“…but Esau have I hated….”
When I was a young one, I read the book bearing the above referenced title, taken from a Bible verse, referencing the strife between twin brothers, Jacob and Esau. In the Bible, Jacob had a much more kindly disposition toward spirituality and duty, gaining him God’s favor. In the book, due to sickliness and the “it factor,” Caroline was favored above her twin Louise.
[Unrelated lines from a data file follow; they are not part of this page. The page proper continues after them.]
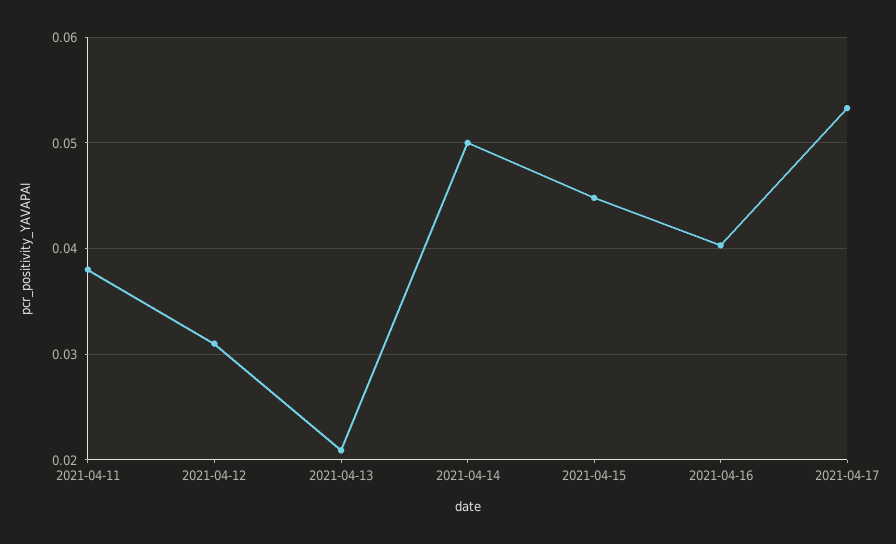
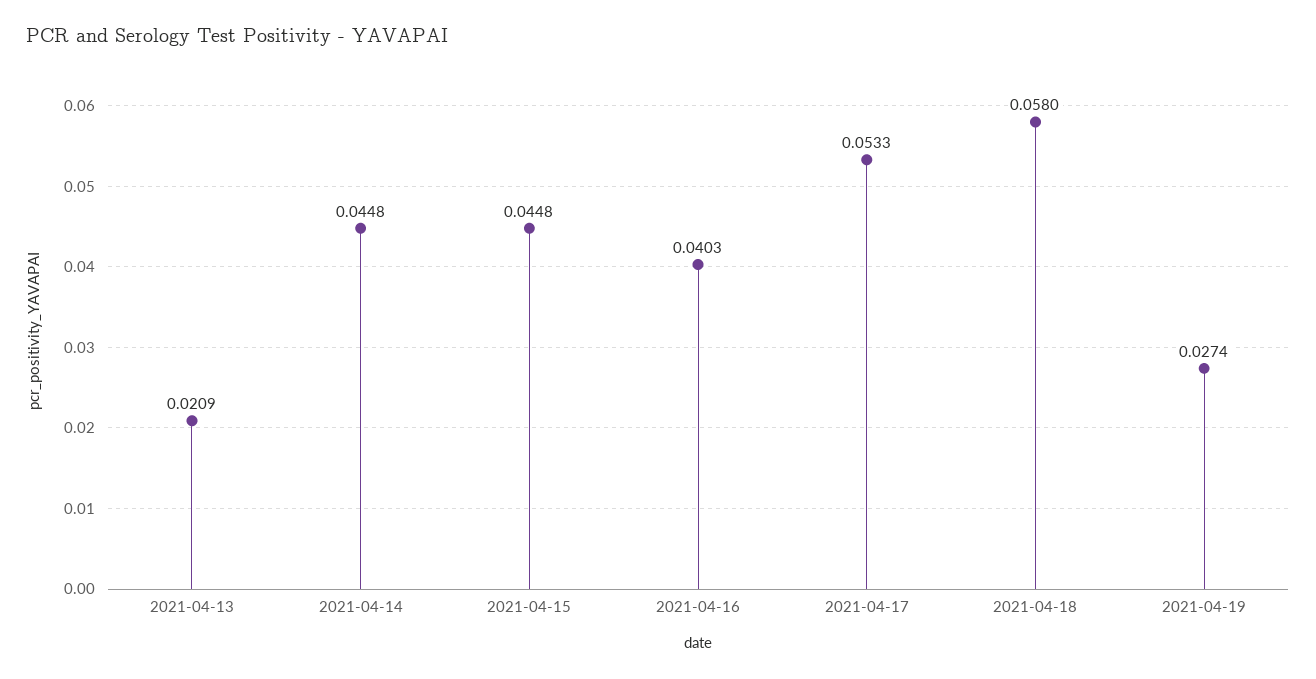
2021-04-11: 0.038 -> none
2021-04-12: 0.031 -> none
2021-04-14: 0.05 -> 0.0448
2021-04-18: none -> 0.058
2021-04-19: none -> 0.0274

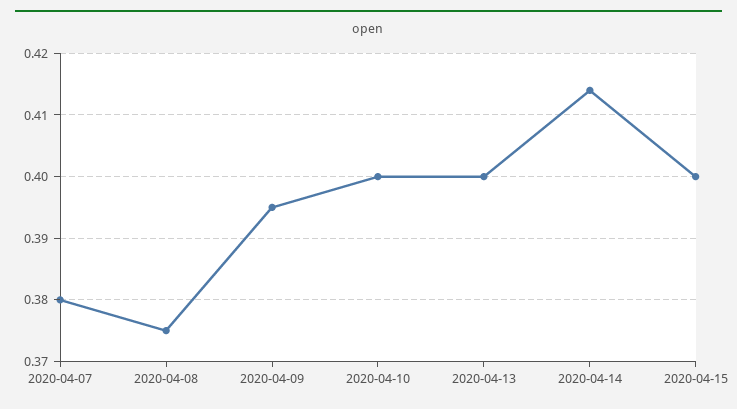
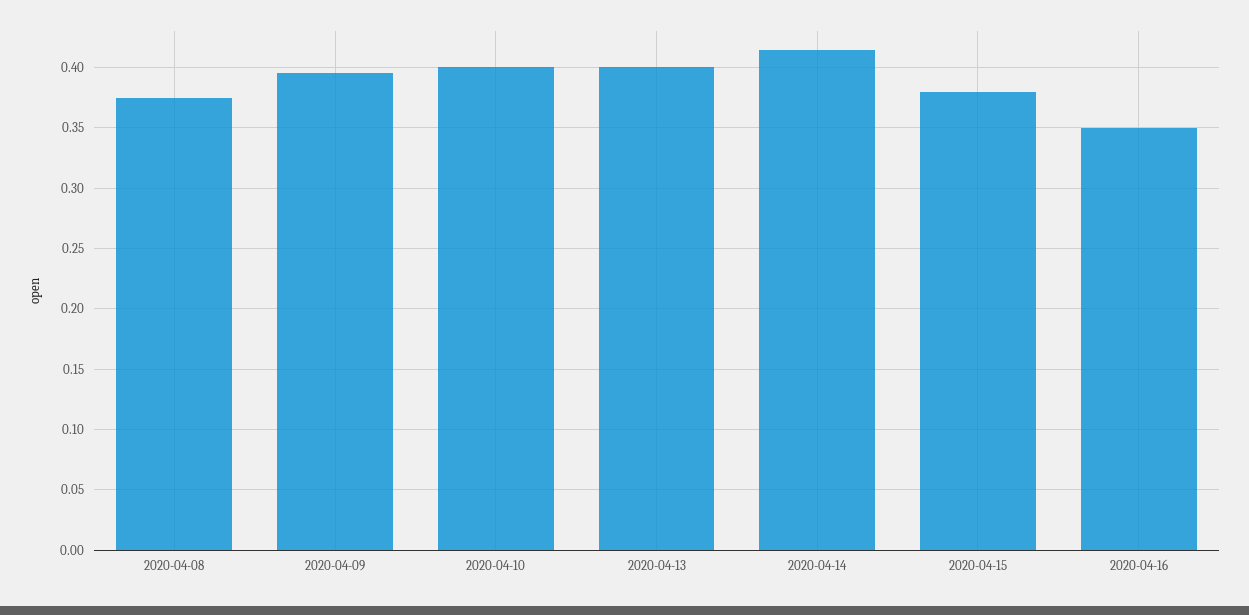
2020-04-07: 0.38 -> none
2020-04-15: 0.4 -> 0.38
2020-04-16: none -> 0.35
Though not a twin, I was raised very closely with my sister Artemis, only two years younger than I. My mother went through great pains to make us “equal.” We shopped at the same time, often wore the same clothing until I was 7, and only attended the parties of those who invited both of us. Artemis was willing obedience, manicures, soft words and crossed ankles. I was raucous rebellion, bloody nail beds from being bitten to the quick, bellows and would often come home with my mother’s hand stitched lace from my dresses in my back pack. Outsiders never hesitated to compare her sweetness to my piss and vinegar.
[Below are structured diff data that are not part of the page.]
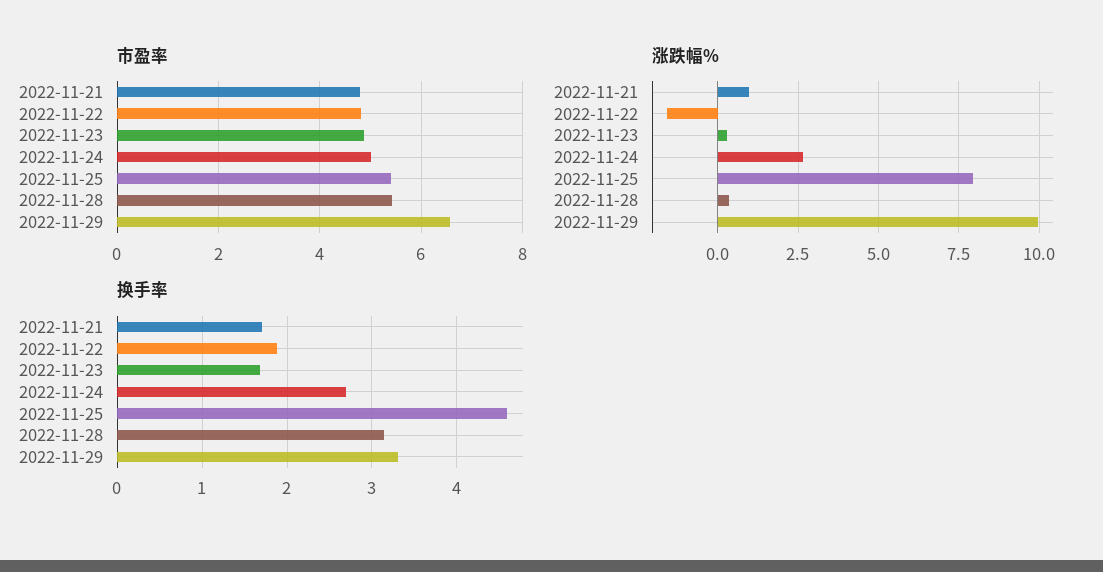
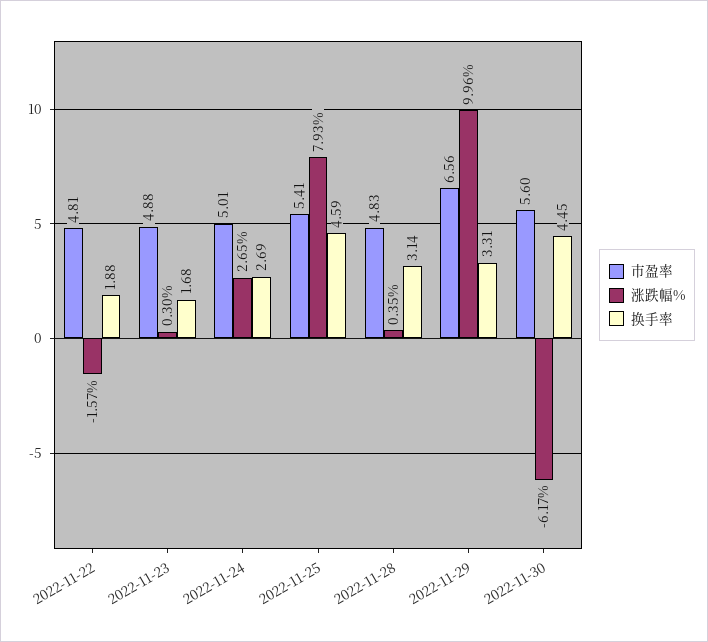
市盈率, 2022-11-21: 4.8 -> none
市盈率, 2022-11-28: 5.4 -> 4.83
涨跌幅%, 2022-11-21: 1 -> none
换手率, 2022-11-21: 1.7 -> none
市盈率, 2022-11-30: none -> 5.6
涨跌幅%, 2022-11-30: none -> -6.17
换手率, 2022-11-30: none -> 4.45

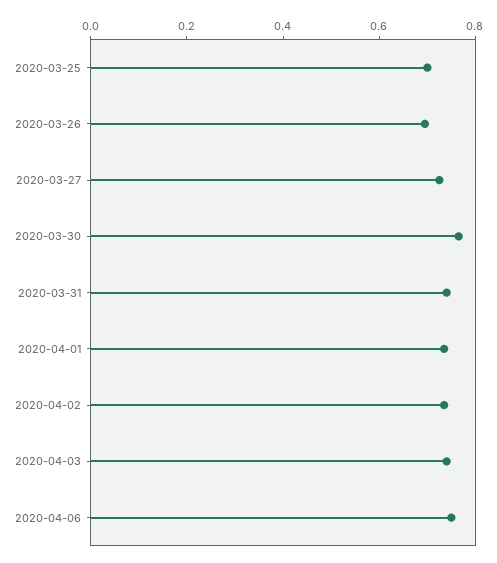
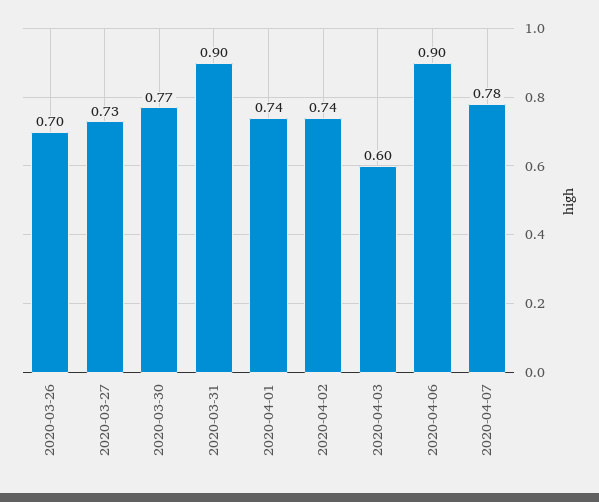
2020-03-25: 0.7 -> none
2020-03-31: 0.75 -> 0.9
2020-04-03: 0.75 -> 0.6
2020-04-06: 0.75 -> 0.9
2020-04-07: none -> 0.78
My parents, of course, did not verbalize such a preference. Admittedly, there were several ways in which my mother doted on me as the oldest, and her right arm. But my mother died when I was 17, leaving me with my father, who was always embarrassed by my…being. A minister raised by and amongst Seventh Ward ladies, I don’t think he knew what to do with his first daughter being an unapologetic belch enthusiast who had been a fluent cusser since age seven. Artemis, though, was his type of people. She was sweet, compliant, and even as a young child, quite active in church. I would be remiss if I didn’t take time to say that she is, quite frankly, an awesome chick. I don’t begrudge her being who she is, because who she is happens to be amazing. Most times, if she found herself in large amounts of trouble, it was due to not snitching on me about my latest escapade. He held out the perpetual hope that I would somehow get with the program and “come around”; by that I mean, spontaneously develop a new personality.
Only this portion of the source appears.